====== Listed entries

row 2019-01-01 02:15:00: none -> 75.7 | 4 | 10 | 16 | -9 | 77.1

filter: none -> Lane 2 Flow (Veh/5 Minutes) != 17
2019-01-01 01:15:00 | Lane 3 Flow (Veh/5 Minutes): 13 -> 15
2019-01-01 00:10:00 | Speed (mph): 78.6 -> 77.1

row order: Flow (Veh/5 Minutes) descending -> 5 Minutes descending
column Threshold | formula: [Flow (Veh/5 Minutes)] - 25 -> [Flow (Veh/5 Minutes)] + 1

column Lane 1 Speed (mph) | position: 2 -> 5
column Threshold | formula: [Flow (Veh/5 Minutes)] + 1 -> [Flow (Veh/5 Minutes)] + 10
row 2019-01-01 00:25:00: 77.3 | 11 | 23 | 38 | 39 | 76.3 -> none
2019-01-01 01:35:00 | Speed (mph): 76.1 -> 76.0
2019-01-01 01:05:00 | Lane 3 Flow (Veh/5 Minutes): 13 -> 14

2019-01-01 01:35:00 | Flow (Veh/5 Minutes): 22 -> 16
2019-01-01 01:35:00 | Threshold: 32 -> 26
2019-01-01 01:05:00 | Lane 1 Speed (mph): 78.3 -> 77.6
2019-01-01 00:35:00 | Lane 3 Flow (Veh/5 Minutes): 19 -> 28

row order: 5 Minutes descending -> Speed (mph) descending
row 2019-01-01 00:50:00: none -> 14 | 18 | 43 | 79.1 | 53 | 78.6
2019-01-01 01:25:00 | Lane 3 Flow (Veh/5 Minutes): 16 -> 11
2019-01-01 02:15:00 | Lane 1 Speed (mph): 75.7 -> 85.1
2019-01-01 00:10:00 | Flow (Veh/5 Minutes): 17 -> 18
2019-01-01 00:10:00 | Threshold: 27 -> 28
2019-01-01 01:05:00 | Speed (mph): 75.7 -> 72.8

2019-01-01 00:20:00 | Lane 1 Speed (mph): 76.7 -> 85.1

============

• Work instruction
Nothing but a number belongs in the answer: the tally of lines in the data holding "order".

• Exercise result
2